* **The problem**: Among these records, which lines include "spacing"? Copy them out.
══ Supplied data ══
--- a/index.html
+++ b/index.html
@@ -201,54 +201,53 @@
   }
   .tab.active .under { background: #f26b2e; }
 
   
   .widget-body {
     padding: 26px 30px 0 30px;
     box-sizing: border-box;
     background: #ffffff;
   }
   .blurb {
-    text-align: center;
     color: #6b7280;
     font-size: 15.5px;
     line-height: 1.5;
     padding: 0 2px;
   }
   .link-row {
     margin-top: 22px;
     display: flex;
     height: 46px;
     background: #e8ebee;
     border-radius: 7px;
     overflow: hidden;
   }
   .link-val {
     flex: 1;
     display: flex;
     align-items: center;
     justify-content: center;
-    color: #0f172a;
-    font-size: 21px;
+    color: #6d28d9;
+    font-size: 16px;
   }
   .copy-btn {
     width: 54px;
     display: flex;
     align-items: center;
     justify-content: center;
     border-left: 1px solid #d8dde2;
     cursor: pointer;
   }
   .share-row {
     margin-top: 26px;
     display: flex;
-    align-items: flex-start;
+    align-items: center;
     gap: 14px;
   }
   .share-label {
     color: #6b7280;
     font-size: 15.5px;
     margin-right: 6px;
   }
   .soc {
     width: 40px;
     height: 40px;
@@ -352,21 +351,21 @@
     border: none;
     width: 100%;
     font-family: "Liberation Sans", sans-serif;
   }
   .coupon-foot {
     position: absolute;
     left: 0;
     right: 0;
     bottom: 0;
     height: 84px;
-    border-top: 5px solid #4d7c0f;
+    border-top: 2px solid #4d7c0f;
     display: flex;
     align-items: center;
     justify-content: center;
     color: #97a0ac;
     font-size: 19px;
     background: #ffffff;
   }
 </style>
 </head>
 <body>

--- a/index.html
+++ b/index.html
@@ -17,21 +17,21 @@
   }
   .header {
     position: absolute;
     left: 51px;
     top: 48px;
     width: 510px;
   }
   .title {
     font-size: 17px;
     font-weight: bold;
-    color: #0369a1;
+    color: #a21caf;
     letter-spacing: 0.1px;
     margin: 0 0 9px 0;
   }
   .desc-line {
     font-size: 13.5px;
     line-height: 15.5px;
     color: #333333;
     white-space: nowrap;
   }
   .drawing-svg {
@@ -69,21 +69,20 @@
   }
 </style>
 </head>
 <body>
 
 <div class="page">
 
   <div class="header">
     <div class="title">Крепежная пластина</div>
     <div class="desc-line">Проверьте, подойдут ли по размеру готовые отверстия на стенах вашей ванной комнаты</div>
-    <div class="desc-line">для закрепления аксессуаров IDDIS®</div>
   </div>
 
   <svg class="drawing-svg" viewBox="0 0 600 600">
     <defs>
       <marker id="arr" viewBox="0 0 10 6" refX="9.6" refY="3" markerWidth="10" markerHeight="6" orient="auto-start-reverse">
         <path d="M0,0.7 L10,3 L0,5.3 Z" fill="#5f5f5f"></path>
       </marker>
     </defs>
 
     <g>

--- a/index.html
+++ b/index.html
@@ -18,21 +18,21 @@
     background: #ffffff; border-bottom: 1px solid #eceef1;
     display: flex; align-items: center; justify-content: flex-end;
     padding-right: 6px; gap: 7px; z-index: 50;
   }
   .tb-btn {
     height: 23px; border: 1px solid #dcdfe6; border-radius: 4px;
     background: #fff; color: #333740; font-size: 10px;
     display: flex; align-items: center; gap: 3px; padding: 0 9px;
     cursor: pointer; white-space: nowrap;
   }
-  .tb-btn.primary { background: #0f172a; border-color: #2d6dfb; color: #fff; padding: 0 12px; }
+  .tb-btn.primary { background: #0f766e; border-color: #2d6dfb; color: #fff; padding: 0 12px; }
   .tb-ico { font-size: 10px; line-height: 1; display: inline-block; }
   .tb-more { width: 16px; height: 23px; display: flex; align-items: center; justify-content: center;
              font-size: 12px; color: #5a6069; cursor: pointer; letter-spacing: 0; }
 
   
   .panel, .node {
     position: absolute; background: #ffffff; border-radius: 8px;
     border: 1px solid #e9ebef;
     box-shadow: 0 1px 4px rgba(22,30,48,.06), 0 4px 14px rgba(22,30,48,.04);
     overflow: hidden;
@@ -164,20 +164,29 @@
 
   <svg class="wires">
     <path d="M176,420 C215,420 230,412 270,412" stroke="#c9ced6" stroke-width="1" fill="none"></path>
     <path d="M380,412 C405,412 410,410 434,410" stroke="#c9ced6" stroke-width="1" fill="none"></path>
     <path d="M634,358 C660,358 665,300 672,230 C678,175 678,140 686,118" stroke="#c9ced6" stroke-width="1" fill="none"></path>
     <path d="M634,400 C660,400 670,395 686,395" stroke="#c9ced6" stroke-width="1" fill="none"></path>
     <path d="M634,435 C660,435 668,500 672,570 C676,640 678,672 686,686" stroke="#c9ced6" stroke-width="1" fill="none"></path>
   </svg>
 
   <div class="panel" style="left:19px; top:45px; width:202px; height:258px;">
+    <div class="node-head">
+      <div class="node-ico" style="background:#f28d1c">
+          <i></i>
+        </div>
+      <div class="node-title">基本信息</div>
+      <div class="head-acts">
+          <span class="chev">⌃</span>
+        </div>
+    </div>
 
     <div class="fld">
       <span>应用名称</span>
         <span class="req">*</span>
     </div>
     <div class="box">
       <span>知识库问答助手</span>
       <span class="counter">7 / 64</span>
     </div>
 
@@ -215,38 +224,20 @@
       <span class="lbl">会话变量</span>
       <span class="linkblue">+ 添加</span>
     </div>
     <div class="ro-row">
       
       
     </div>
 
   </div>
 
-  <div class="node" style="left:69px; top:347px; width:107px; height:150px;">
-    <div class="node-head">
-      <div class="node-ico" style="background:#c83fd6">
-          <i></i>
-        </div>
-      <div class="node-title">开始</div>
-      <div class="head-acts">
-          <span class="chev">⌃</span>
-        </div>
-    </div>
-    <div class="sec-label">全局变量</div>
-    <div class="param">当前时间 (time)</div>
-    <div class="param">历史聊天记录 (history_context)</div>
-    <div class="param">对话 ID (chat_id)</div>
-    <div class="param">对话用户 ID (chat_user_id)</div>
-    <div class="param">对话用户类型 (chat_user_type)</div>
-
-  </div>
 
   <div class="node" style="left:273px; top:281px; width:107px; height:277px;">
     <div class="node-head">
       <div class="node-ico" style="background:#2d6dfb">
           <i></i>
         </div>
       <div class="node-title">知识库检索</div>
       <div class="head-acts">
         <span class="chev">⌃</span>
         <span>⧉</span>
═══
* **Answer for the task**:
     letter-spacing: 0.1px;
              font-size: 12px; color: #5a6069; cursor: pointer; letter-spacing: 0; }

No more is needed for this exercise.